“The first one is this: Will you return those jewels you stole last Thursday night?”
“I have not stolen any jewels, and therefore I cannot return any. Next?”
“Will you, after the jewels are returned to the proper owners, leave this place, and the United States as well, never to return, on condition that I let you go away unmolested?”
“Since I cannot—or will not, if you prefer it so—return the jewels, that last question requires no answer; but I will answer it by saying that I shall remain a guest at this place just so long as it pleases me to do so.”
“The third and last question, is this: Will you promise me never to communicate with Lenore Remsen again, after to-day?”
One quick flash of keen resentment crossed the face of Duryea, when that question was asked; but it was gone as quickly as it appeared. He laughed outright, flicking away the stub of a cigarette as he did so, and producing another one.
“Don’t be an ass, Carter,” he said, rising and turning to cross the summerhouse toward the door through which they could see the people on the veranda of the mansion.

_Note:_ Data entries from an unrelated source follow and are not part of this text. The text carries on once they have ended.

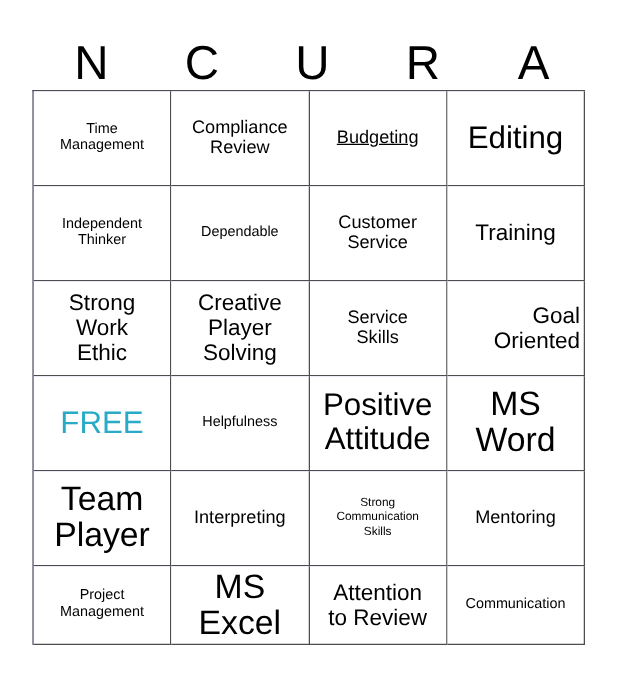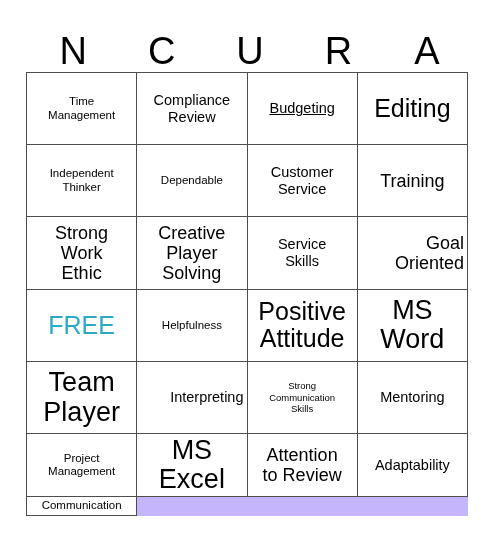--- a/index.html
+++ b/index.html
@@ -173,7 +173,7 @@
 Player</span>
       </div>
       <div class="cell">
-        <span class="cell-text sz-m" style="color: rgb(0, 0, 0); text-align: right;">Interpreting</span>
+        <span class="cell-text sz-m" style="color: rgb(0, 0, 0);">Interpreting</span>
       </div>
       <div class="cell">
         <span class="cell-text sz-xs" style="color: rgb(0, 0, 0);">Strong

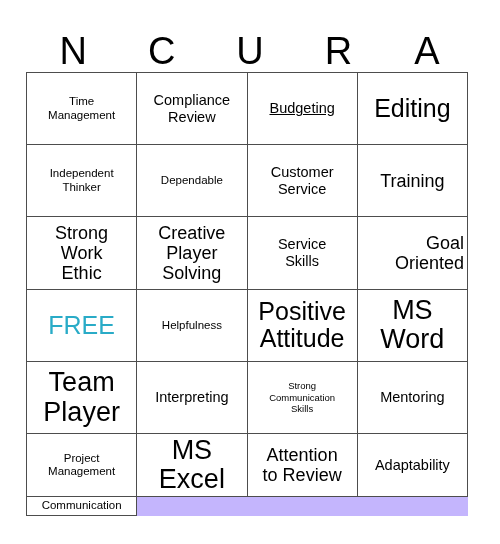--- a/index.html
+++ b/index.html
@@ -196,9 +196,6 @@
 to Review</span>
       </div>
       <div class="cell">
-        <span class="cell-text sz-m" style="color: rgb(0, 0, 0);">Adaptability</span>
-      </div>
-      <div class="cell">
         <span class="cell-text sz-s" style="color: rgb(0, 0, 0);">Communication</span>
       </div>
     </div>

Instantly Nick Carter leaped from the seat he had been occupying, and sprang upon him. He seized him by the arms, pulled his hands behind him, and snapped the handcuffs upon his wrists in that position; and then Nick pulled him away from the door so that there was no chance of being seen from the house.
Beyond the first impulse of resistance, Jimmy made none at all; and when the detective thrust him back again upon the chair where he had been seated before, he looked up with a quiet smile, as if he rather enjoyed the proceeding.
“Jimmy,” said Nick, “I’m not going to monkey with you. You are past all that. You have laid your plans, and you think they will work out to the end. But they won’t. They might do so with some people, but they won’t with me. Now, I offer you your liberty upon those three conditions, and I do it for Nan’s sake, not for yours.”